The city council conducted a public hearing on January 6,1969, at which plaintiffs were represented by counsel. The council, by a vote of 4 to 2, with 1 abstention, accepted the planning commission’s recommendations and adopted its findings. Plaintiffs’ application for a conditional-use permit was then denied.

*190Plaintiffs’ mandamus action to compel the defendant city to issue the conditional-use permit must be measured by the principles stated in Zylka v. City of Crystal, 283 Minn. 192, 167 N. W. 2d 45 (1969). We pointed out in Zylka that the municipal zoning ordinance set forth no standards to guide the planning commission and held that the council’s action was prima facie arbitrary because the council accepted the planning commission’s recommendations without making any findings or giving any legally sufficient reasons for its denial of the permit. The case at bar differs from Zylka in that the ordinance of defendant municipality does contain standards to guide the planning commission, and the council did state reasons for its actions. However, the council made no independent findings of its own but deferred to the expertise of the planning department.

In Zylka, we pointed out that “conditional use permits” are not granted as a matter of right and that factors such as traffic congestion, population density, noise, and effect on adjoining land values must be considered as they bear on public health, safety, or general welfare. However, we added this caveat:

“* * * [A]n arbitrary denial may be found by a reviewing court when the evidence presented at the hearing before the municipal governing body and the reviewing court establishes that the requested use is compatible with the basic use authorized within the particular zone and does not endanger the public health or safety or the general welfare of the area affected or the community as a whole.” 283 Minn. 196, 167 N. W. 2d 49.

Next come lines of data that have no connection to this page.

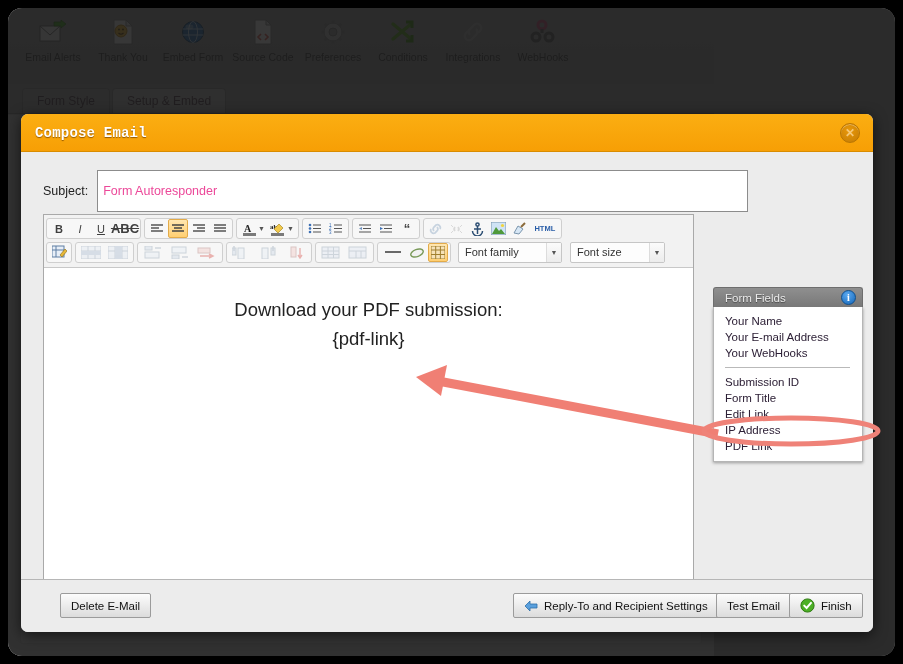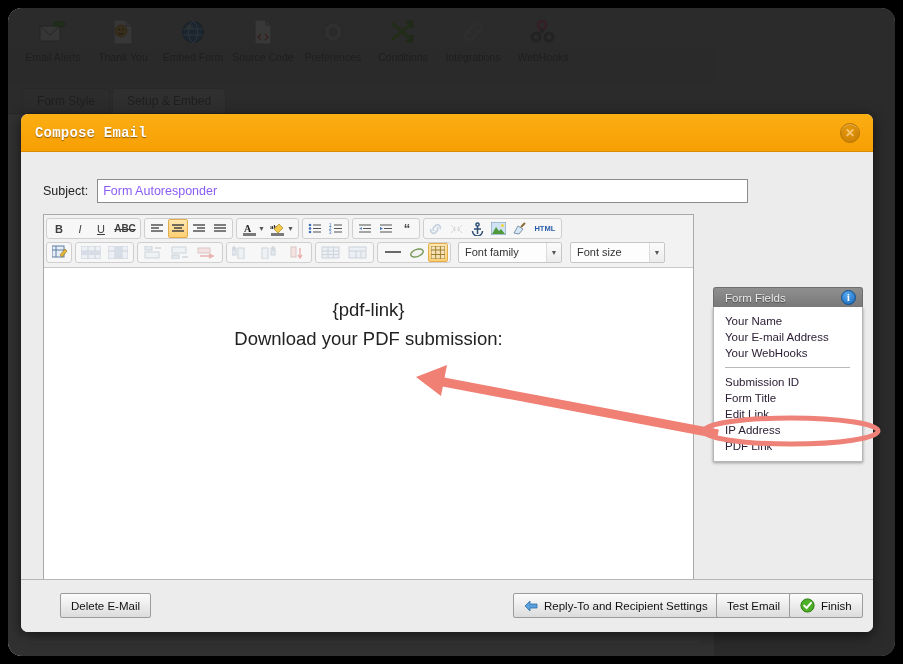--- a/index.html
+++ b/index.html
@@ -90,22 +90,22 @@
 
   #dlg-body{ position:absolute; left:0; top:38px; right:0; bottom:53px; }
 
   
   #subject-row{
     position:absolute; left:22px; top:26px; right:30px; height:26px;
     display:flex; align-items:center;
   }
   #subject-label{ font-size:12.5px; color:#222; margin-right:9px; }
   #subject-input{
-    flex:1; height:24px; border:1px solid #8c8c8c; background:#fff;
-    font-size:12.5px; color:#8b5cf6; padding:0 5px; font-family:"Liberation Sans", sans-serif;
+    flex:1; height:42px; border:1px solid #8c8c8c; background:#fff;
+    font-size:12.5px; color:#ec4899; padding:0 5px; font-family:"Liberation Sans", sans-serif;
     max-width:651px;
   }
 
   
   #editor{
     position:absolute; left:22px; top:62px; width:651px; height:405px;
     border:1px solid #a9a9a9; background:#f2f2f2;
   }
   .tbrow{
     height:24px; display:flex; align-items:center; padding:2px 2px 0 2px; gap:3px;
@@ -349,21 +349,21 @@
           <div class="btn">
               <b>B</b>
             </div>
           <div class="btn">
               <i>I</i>
             </div>
           <div class="btn">
               <u>U</u>
             </div>
           <div class="btn wide">
-              <s style="font-size:10px;font-weight:bold">ABC</s>
+              <s style="font-size:13px;font-weight:bold">ABC</s>
             </div>
         </div>
 
         <div class="grp">
           <div class="btn">
             <svg width="14" height="11">
                 <g stroke="#555" stroke-width="1.4">
                   <path d="M1 2h12M1 5h8M1 8h12"></path>
                 </g>
               </svg>
@@ -616,22 +616,22 @@
           <span class="lab">Font family</span>
           <span class="arw">▼</span>
         </div>
         <div class="sel" style="width:95px;margin-left:5px">
           <span class="lab">Font size</span>
           <span class="arw">▼</span>
         </div>
       </div>
 
       <div id="canvas">
+        <div class="ln">Download your PDF submission:</div>
         <div class="ln">{pdf-link}</div>
-        <div class="ln">Download your PDF submission:</div>
       </div>
     </div>
 
     <div id="switch-btn">
       
     </div>
 
     <div id="ff-panel">
       <div id="ff-head">
         <span class="t">Form Fields</span>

Here, the area in question was zoned for industrial purposes. There were two gasoline service stations directly across the street. The city planner revealed that he would have no hesitation in acquiescing in the permit provided the plaintiffs’ nonconforming use was discontinued. Indeed, the city argued that, if the property were used for industrial purposes, the same volume of traffic moving in and out of the property would not be a hazard because the drivers would be familiar with the problems *191confronting them as they emerged. Concern for the health and safety of those residing on the property was couched only in general terms. As we have noted, Mr. Webster candidly expressed a purpose to hasten the discontinuance of the nonconforming use. The report of the planning commission included the statement to which we have alluded that the permit would not be considered if the property were used for residential purposes. On this appeal, the city takes the position that it has not only the right but the duty to end the existing nonconforming use.

A bare majority of the council denied plaintiffs’ application for the permit. The trial court has made a finding that the council’s apparent motive was to end the nonconforming use. On this record we are not disposed to hold the court’s findings have no support in the evidence. The order is accordingly affirmed.

Affirmed.

“A use which lawfully existed prior to the enactment of a zoning ordinance, and which is maintained after the effective date of the ordinance although it does not comply with the use restrictions applicable to the area in which it is situated, is commonly referred to as a ‘nonconforming use.’ ” 1 Anderson, American Law of Zoning, § 6.01.

The city planning commission is an advisory commission composed of a cross-section of the citizens of the community. See, Bloomington City Code, c. 70.

The planning commission had earlier held a hearing on this matter and recommended to the council that it deny the permit, but thereafter and council referred the matter back to the commission for further study and consideration.